Some principals may either put in for a position for which they don't think there are many qualified applicants or wait as long as they can before making a decision. That's because their hands are tied if they seek a position and three or more displaced teachers, approved for the list by CPS, seek it. They have to pick one of them.

If they picked a mediocrity, and that person doesn't work out, they essentially have to can them after the year's first semester. Even if that happens, they are confronted with the tricky challenge of hiring a replacement in the middle of the year and further disrupting students' lives.

Waiting as long as possible to now hire from the roster of displaced teachers might mean an individual principal's list of applicants shrinks to two or less as some initial job seekers find work at another school. The principal can then go out and look for the best person he or she can find elsewhere, then cross their fingers.

Cross your fingers for a simple reason: This deal isn't about finding ways to markedly improve actual classroom instruction. It's about fiddling, albeit with the best of intentions, with structure. When it comes to the union victory with the 477 displaced teachers, it's not seemingly dealing with a crying need to sharply improve teacher quality and, thus, student performance. Therein lies much of the union's own self-deception.
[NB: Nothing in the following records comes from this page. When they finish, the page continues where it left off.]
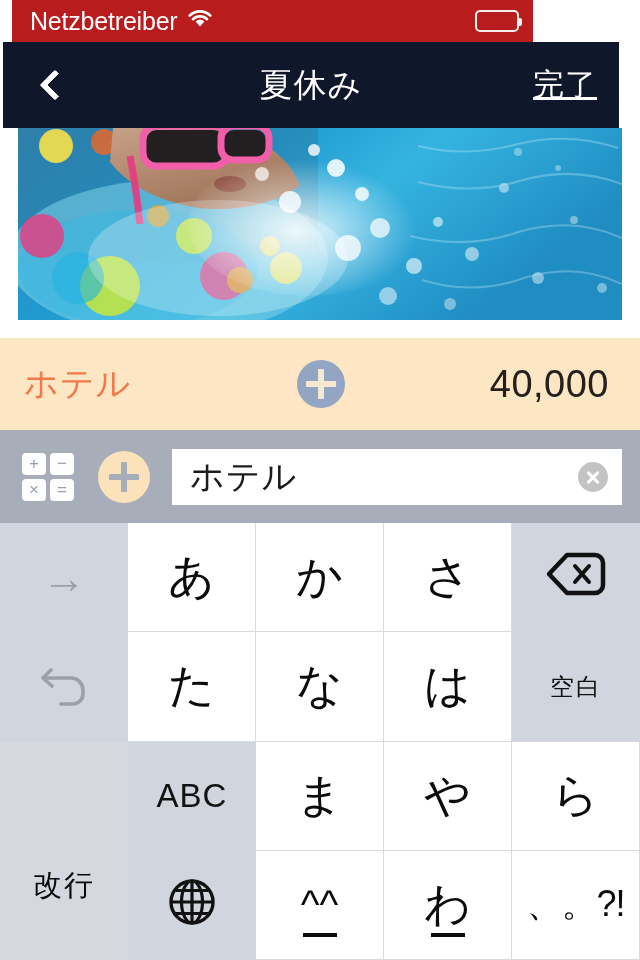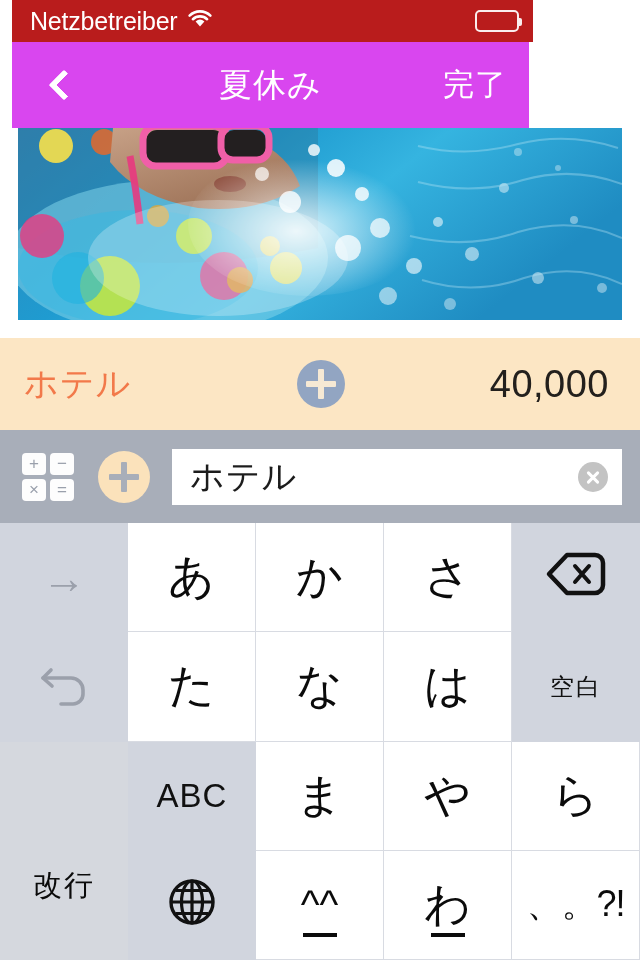--- a/index.html
+++ b/index.html
@@ -39,8 +39,8 @@
 
   
   .navbar {
-    position:absolute; top:42px; left:12px; width:517px; height:86px;
-    background:#d946ef;
+    position:absolute; top:42px; left:3px; width:616px; height:86px;
+    background:#0f172a;
     display:flex; align-items:center; justify-content:center;
   }
   .nav-back {

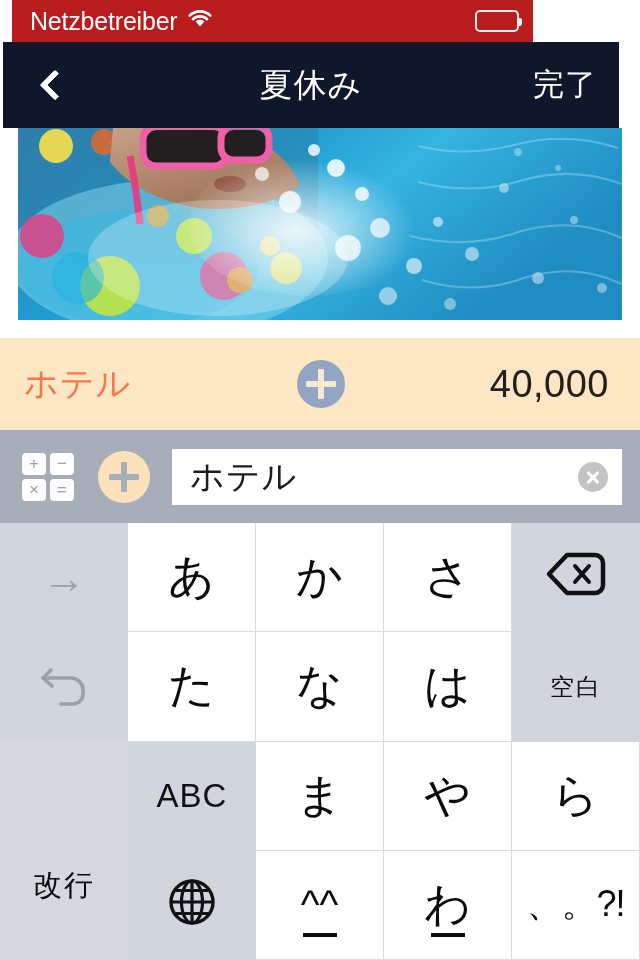--- a/index.html
+++ b/index.html
@@ -60,7 +60,7 @@
   .nav-done {
     position:absolute; right:22px; top:0; bottom:0;
     display:flex; align-items:center;
-    color:#ffffff; font-size:31px; letter-spacing:1px; cursor:pointer;
+    color:#ffffff; font-size:31px; letter-spacing:1px; cursor:pointer;text-decoration:underline;
   }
The only bigger tragedy may be how, once again, few really good teachers will wind up at the worst and most-needy schools, where the talented really should be paid steep premiums.

The union contention that all those 477 displaced teachers will now be guaranteed work is probably not accurate, given some likely mismatch between applicants' talent and principals' needs. Meanwhile, it will be interesting to see how shrewd principals potentially game the system to avoid hiring teachers to only teach those "ancillary," non-core areas, and to focus focus more on pressing, in some cases core, needs.

Then, of course, there's the matter of where in the world the system finds as much as $50 million to pay for the new positions.

The same North Side elementary principal offered me his own cost-cutting gambit, in the process underscoring the cultural tensions found in a sprawling government bureaucracy, even if they are ancillary to the mayor's serious-minded confrontation with a profound and vexing education challenge:

"Get rid of much of the middle management and the 'networks' [of supervisors] we have to deal with. They mostly just forward us emails from the central office and have only inspired a climate of mistrust. It would be great to know many of them were no longer around."